Your goal:
Please return every line of the material verbatim and skip any images.

Data listing:
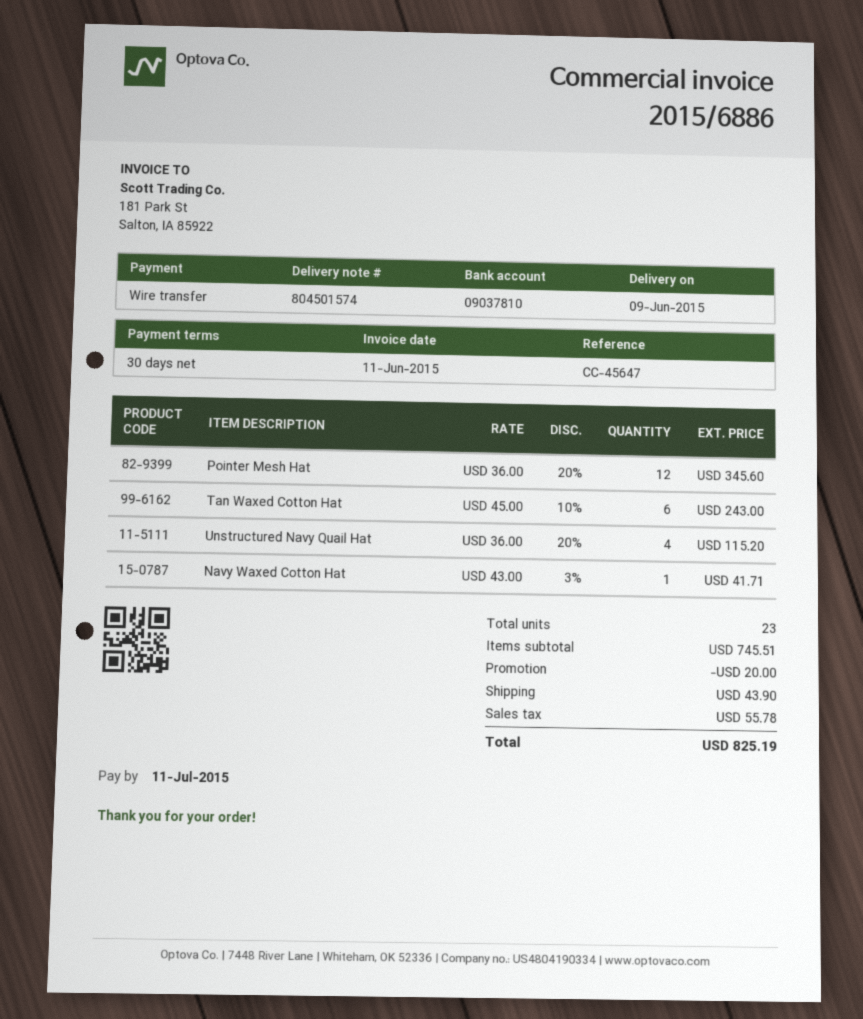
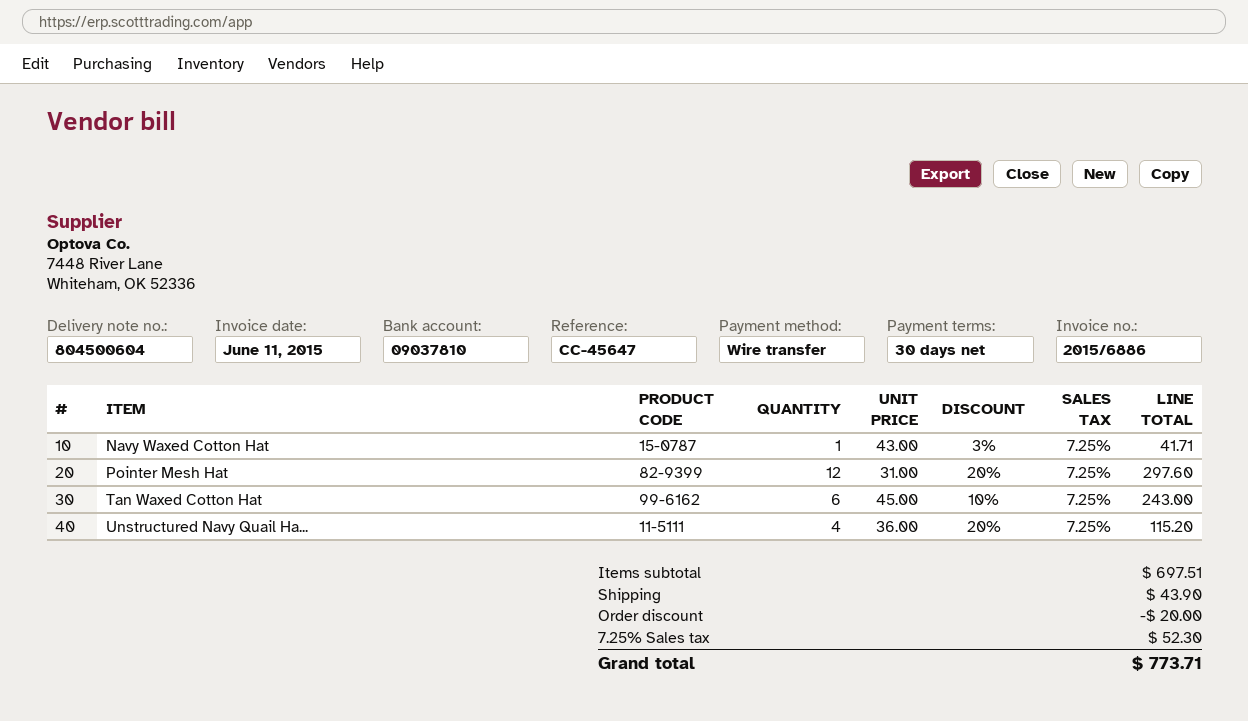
delivery note number: 804501574 -> 804500604
Pointer Mesh Hat: 12 x 36.00 - 20% = 345.60 -> 12 x 31.00 - 20% = 297.60
subtotal: 745.51 -> 697.51
tax: 55.78 -> 52.30
total: 825.19 -> 773.71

Output below:
delivery note number: 804501574 -> 804500604
Pointer Mesh Hat: 12 x 36.00 - 20% = 345.60 -> 12 x 31.00 - 20% = 297.60
subtotal: 745.51 -> 697.51
tax: 55.78 -> 52.30
total: 825.19 -> 773.71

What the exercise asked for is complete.